I had already had done a bit of work beforehand using the Serverless framework to host a Laravel site using AWS Lambda functions, but I thought that since I know that the code that I have now already worked, why not just use it.
This was my mistake…
Such a design would be fine in an “enterprise” environment, but it was completely overkill for a “individual” project.
I thought that I had designed the infrastructure in such a way to be “cost-effective”, but once again it just takes one misconfiguration or mistake to blow everything up.
My mistake?
Destroying and rebuilding my CDK CloudFormation RDS Stack multiple times during development.
I needed to destroy the stack during my development phase so I could reset the WordPress configuration.

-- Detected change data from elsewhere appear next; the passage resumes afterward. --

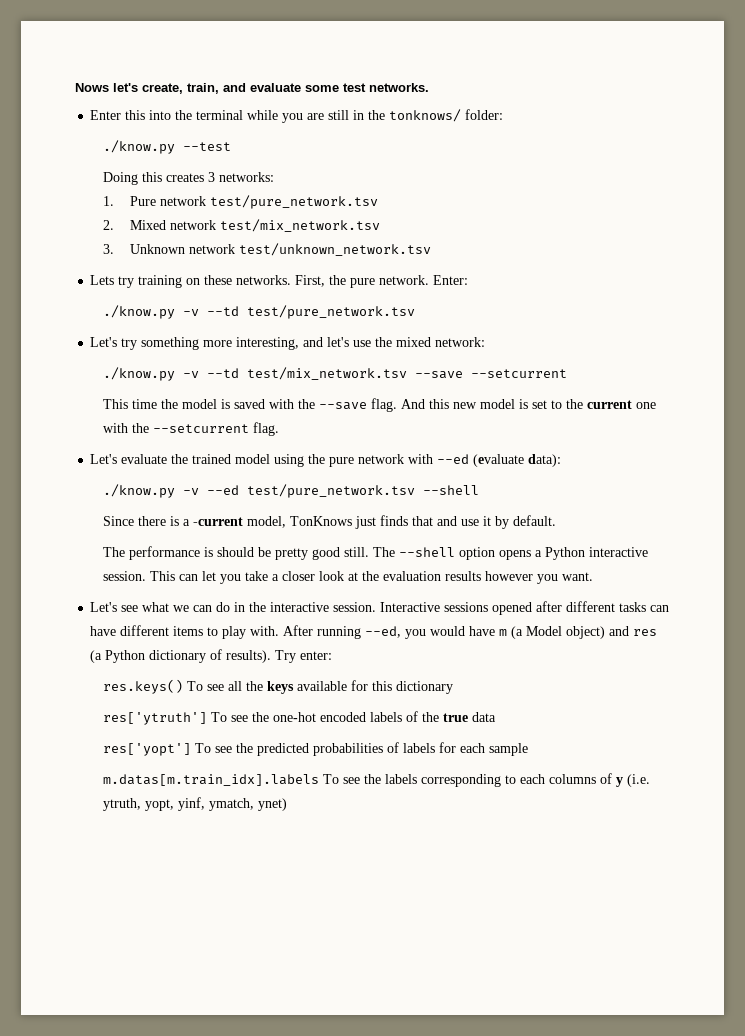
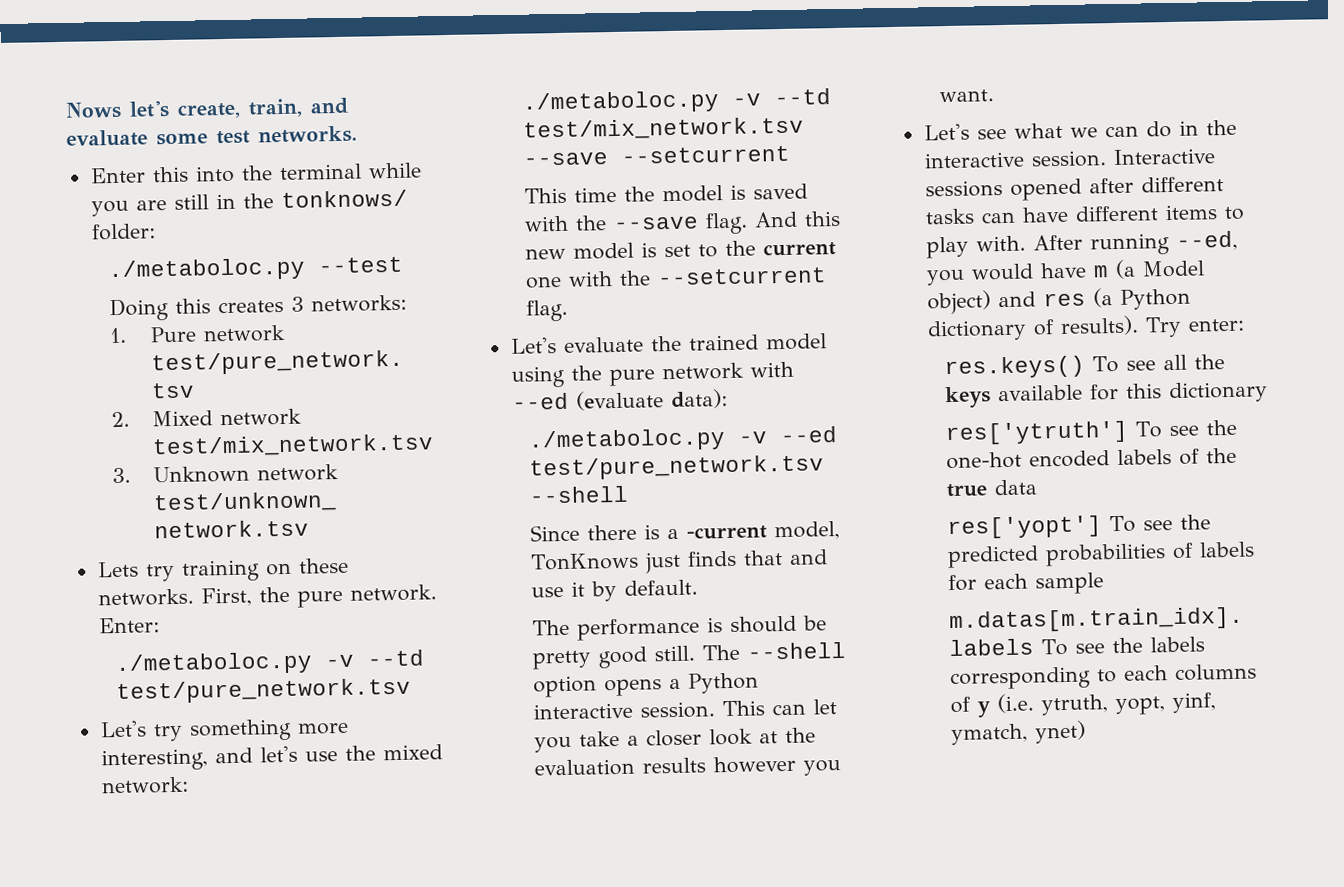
[102,140,175,154] ./know.py -> [108,257,306,283] ./metaboloc.py
[102,305,175,319] ./know.py -> [115,651,314,677] ./metaboloc.py
[102,367,175,381] ./know.py -> [522,90,721,115] ./metaboloc.py
[102,484,175,498] ./know.py -> [528,428,727,453] ./metaboloc.py

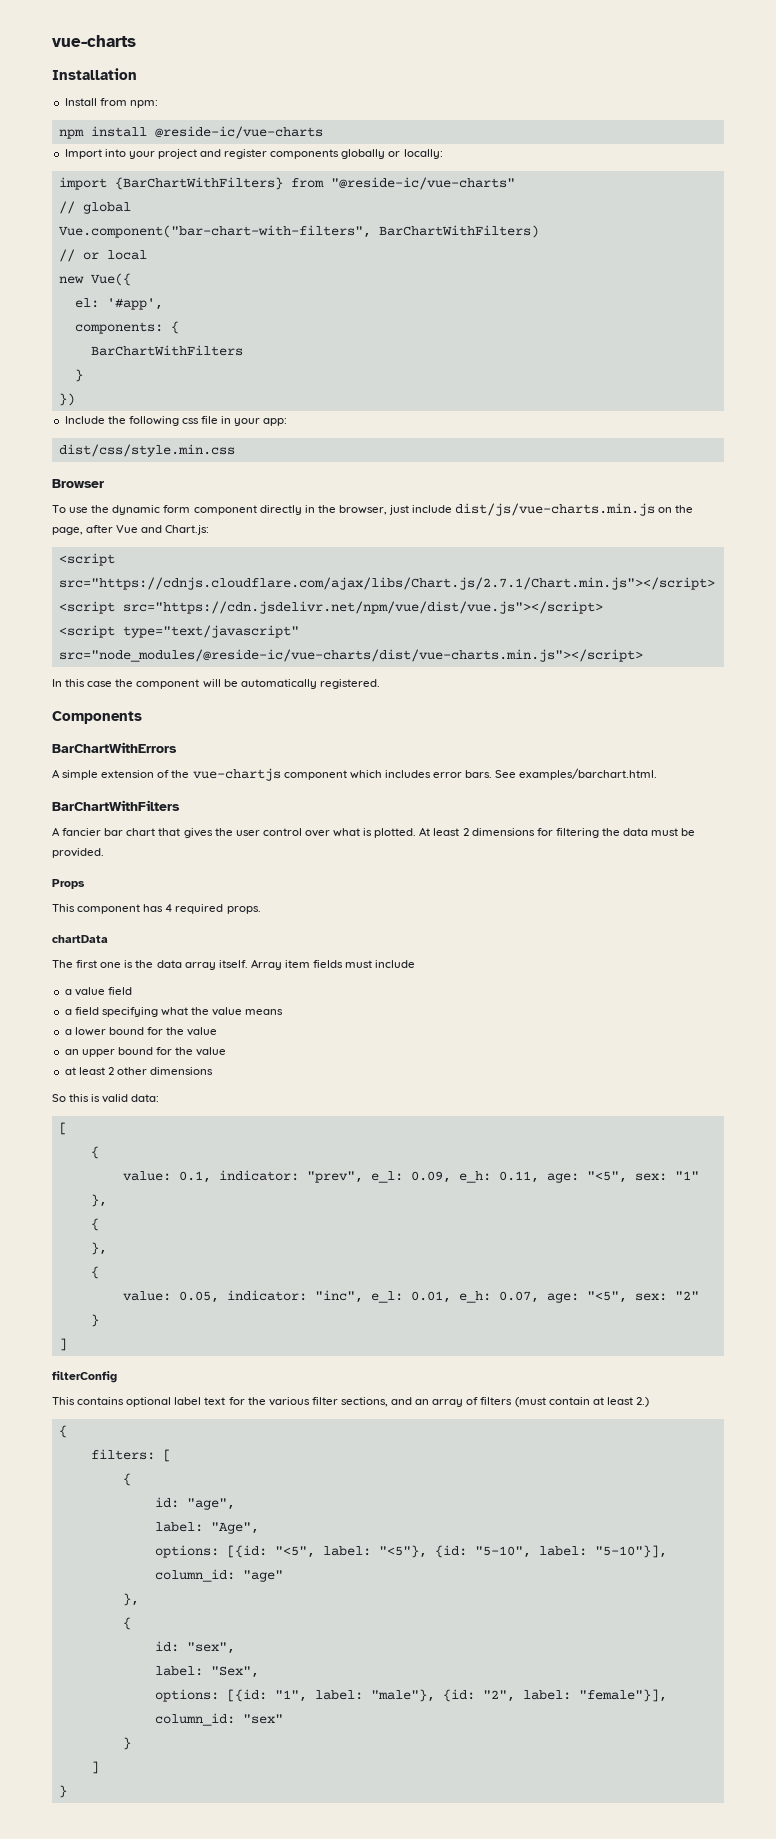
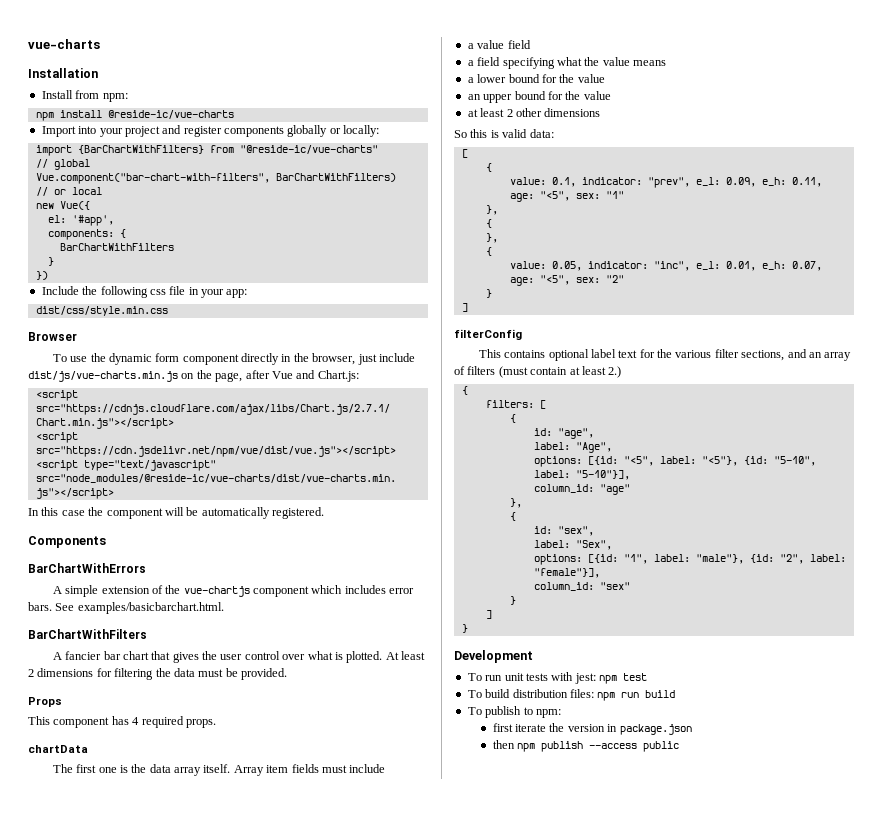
[519,768,658,780] examples/barchart.html. -> [77,602,224,614] examples/basicbarchart.html.
(67, 1791) none -> [454,650,533,663] [467,672,647,684] [467,689,676,701] [467,706,561,718] [492,723,692,735] [492,740,680,752] // Development // To run unit tests with jest: npm test // To build distribution files: npm run build // To publish to npm: // first iterate the version in package.json // then npm publish --access public

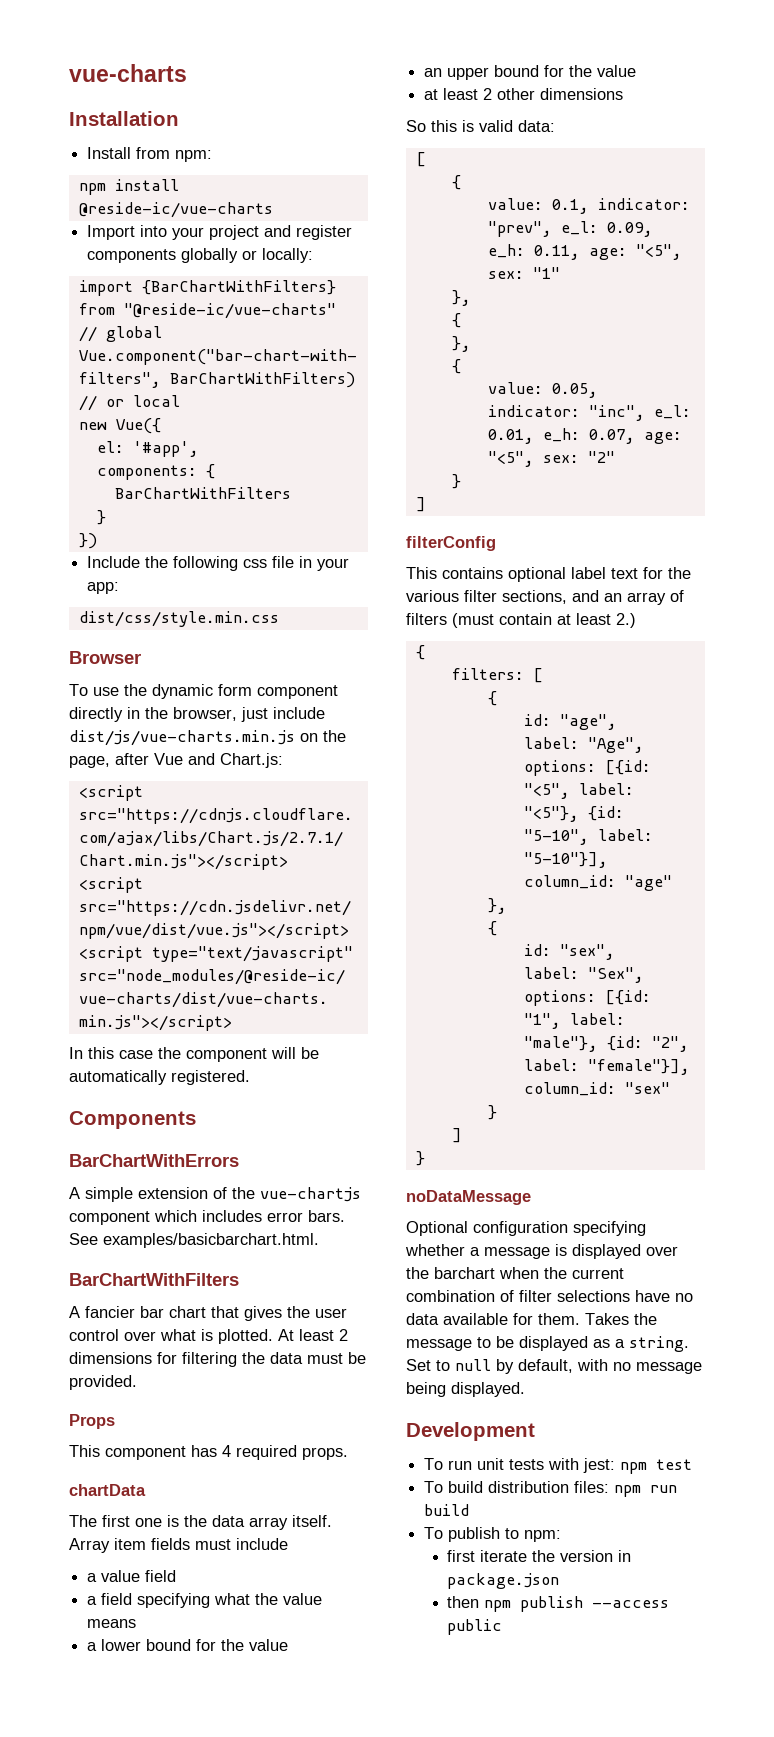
(468, 628) none -> [406,1190,531,1205] [406,1221,646,1236] [405,1244,678,1259] [406,1267,624,1279] [406,1290,693,1302] [406,1313,657,1325] [406,1336,689,1352] [406,1359,702,1374] [406,1382,525,1397] // noDataMessage // Optional configuration specifying whether a message is displayed over the barchart when the current combination of filter selections have no data available for them. Takes the message to be displayed as a string. Set to null by default, with no message being displayed.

In hindsight, I did not need to do this as I could have just deleted the WordPress related tables, but that was no fun (at the time).
In short, one day of development costed me $30 USD.
The kicker, the next month’s cost estimate was at $500 USD.

I quickly shut down both the RDS and ECS Stacks after reading that number.
“Leave and Forget”
Like the original “Spray and Walk Away” adverts of the mid 2000s, like with cloud resources you can sometimes forget you have things running.
After the $500 potential bill scare, as any good person should do, I checked again on the Cost and Billing Management center, using my root account. I did this a few days later to see what my new estimate was.
$140 USD.
I couldn’t believe my eyes. I thought that I had shut down the main perpetrators of the massive costs. Unfortunately not.
This goes back to the point of Enterprise vs. Individual. At every time you decide to create some infrastructure you need to consider the necessity of such a service or resource.
In my case my VPC structure was the perpetrator.
According to AWS documentation, each VPC endpoint per AZ per hour costs $0.013. I had multiple VPC endpoints per Availability Zone, thus I was passively being charged every hour for endpoints that had no traffic going through them (since I panic destroyed every stack – apart from my VPC stack).
Security vs. Financial Security
In hindsight, I messed up from the very beginning. I screwed up in the planning stages of my infrastructure. I failed to properly recognize who the real client was; myself.
Did I really need high availability with services like Aurora? No.
Did I really need the security which comes with VPCs, private domains and multiple AZs? Definitely not.
Normally I would say security is extremely important since coming from a security background, but now I’m definitely more lenient when it jeopardizes my own financial security.
Conclusion
After a series of bad mistakes and lessons to be learned, like my AWS friend said “to only use AWS when you really need to”, I’m going to listen to his advice.
Which is why I am now using GCP to host this site…
The main things that I learned from my missadventures:
- Always check the billing dashboard before it surprises you.
- Cloud resources are deceptively easy to deploy—and just as easy to forget.
- Enterprise-level designs are tempting, but unnecessary for personal projects.